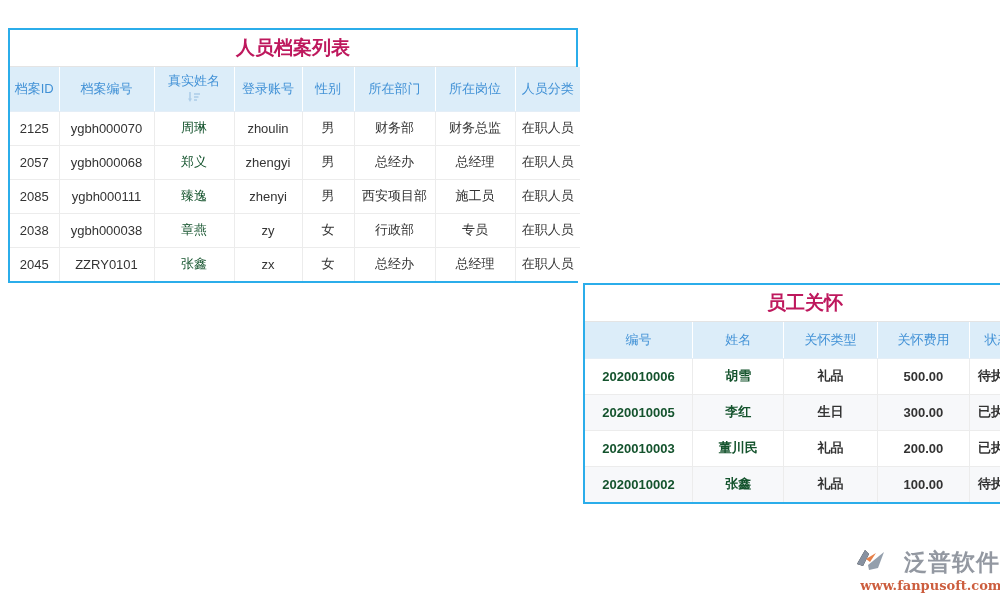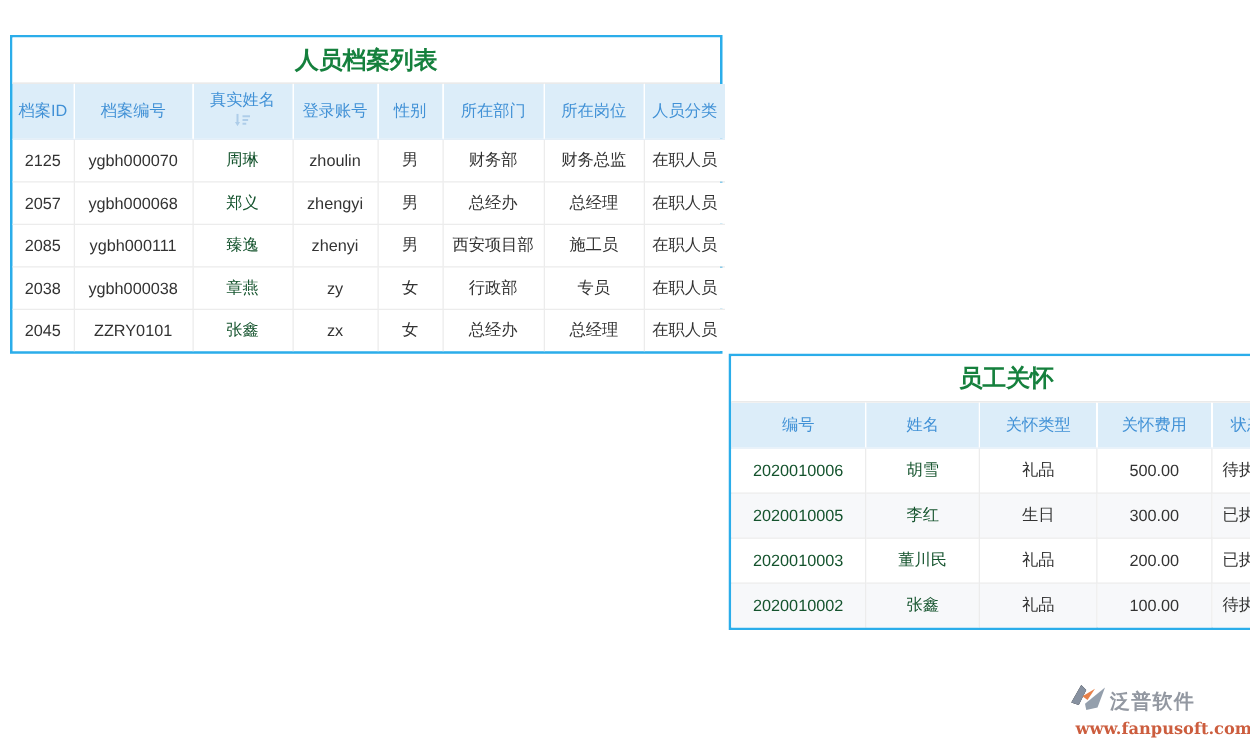--- a/index.html
+++ b/index.html
@@ -2,47 +2,47 @@
 <html><head>
 <meta charset="utf-8">
 <style>
   * { margin:0; padding:0; box-sizing:border-box; }
   html,body { width:1000px; height:600px; background:#ffffff; overflow:hidden;
               font-family:"Liberation Sans","DejaVu Sans",sans-serif; }
   .panel { position:absolute; background:#ffffff; border:2px solid #2badea; }
   #personnel-panel { left:8px; top:28px; width:570px; }
   #care-panel { left:583px; top:283px; width:444px; }
   .panel-title { display:flex; align-items:center; justify-content:center;
-                 font-size:19px; font-weight:bold; color:#15803d; background:#ffffff;
+                 font-size:19px; font-weight:bold; color:#be185d; background:#ffffff;
                  border-bottom:1px solid #e4e4e4; }
   #personnel-panel .panel-title { height:37px; }
   #care-panel .panel-title { height:37px; }
   table { border-collapse:collapse; table-layout:fixed; width:100%;padding-left:46px; }
   th, td { text-align:center; vertical-align:middle; font-size:13px; overflow:hidden; white-space:nowrap; }
   thead th { background:#dcedf9; color:#4191d6; font-weight:normal;
              border-right:1px solid #ffffff; border-bottom:1px solid #e4eef7; }
   thead th:last-child { border-right:none; }
   #personnel-panel thead th { height:44px; font-size:13px; }
   #care-panel thead th { height:36px; }
   tbody td { color:#333333; border-right:1px solid #ececec; border-bottom:1px solid #ececec; background:#ffffff; }
   tbody td:last-child { border-right:none; }
   tbody tr:last-child td { border-bottom:none; }
   #personnel-panel tbody td { height:34px; }
-  #care-panel tbody td { height:36px; }
+  #care-panel tbody td { height:36px;font-weight:bold; }
   #care-panel tbody tr:nth-child(even) td { background:#f7f8fa; }
   .cell-link { color:#14532d; cursor:pointer; text-decoration:none; }
-  .sort-header { position:relative; cursor:pointer;font-family:Liberation Mono, monospace; }
+  .sort-header { position:relative; cursor:pointer; }
   .th-label { display:block; line-height:16px; padding:0 4px; }
   .sort-icon { display:inline-block; margin-top:1px; opacity:.75; }
   .watermark { position:absolute; left:856px; top:547px; width:150px; z-index:10;
                pointer-events:none; opacity:.92; }
   .wm-row { display:flex; align-items:center; }
   .wm-logo { flex:0 0 auto; margin-right:2px; }
-  .wm-brand { font-size:16px; font-weight:bold; color:#8a909a; letter-spacing:1px;
-              font-family:"DejaVu Sans",sans-serif; }
+  .wm-brand { font-size:23px; font-weight:bold; color:#8a909a; letter-spacing:1px;
+              font-family:"DejaVu Sans",sans-serif;margin-left:16px; }
   .wm-url { font-size:13px; font-weight:bold; color:#c8502e; text-align:center;
             margin-top:0px; font-family:"DejaVu Serif","Liberation Serif",serif; }
 </style>
 </head>
 <body>
 
 <div class="panel" id="personnel-panel">
   <div class="panel-title">人员档案列表</div>
   <table>
       <colgroup>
^^^^^^^^^^^^^^^^
To do:
In the listing above, each line with the word "margin" is to be copied out.

Output:
   * { margin:0; padding:0; box-sizing:border-box; }
   .sort-icon { display:inline-block; margin-top:1px; opacity:.75; }
   .wm-logo { flex:0 0 auto; margin-right:2px; }
+              font-family:"DejaVu Sans",sans-serif;margin-left:16px; }
             margin-top:0px; font-family:"DejaVu Serif","Liberation Serif",serif; }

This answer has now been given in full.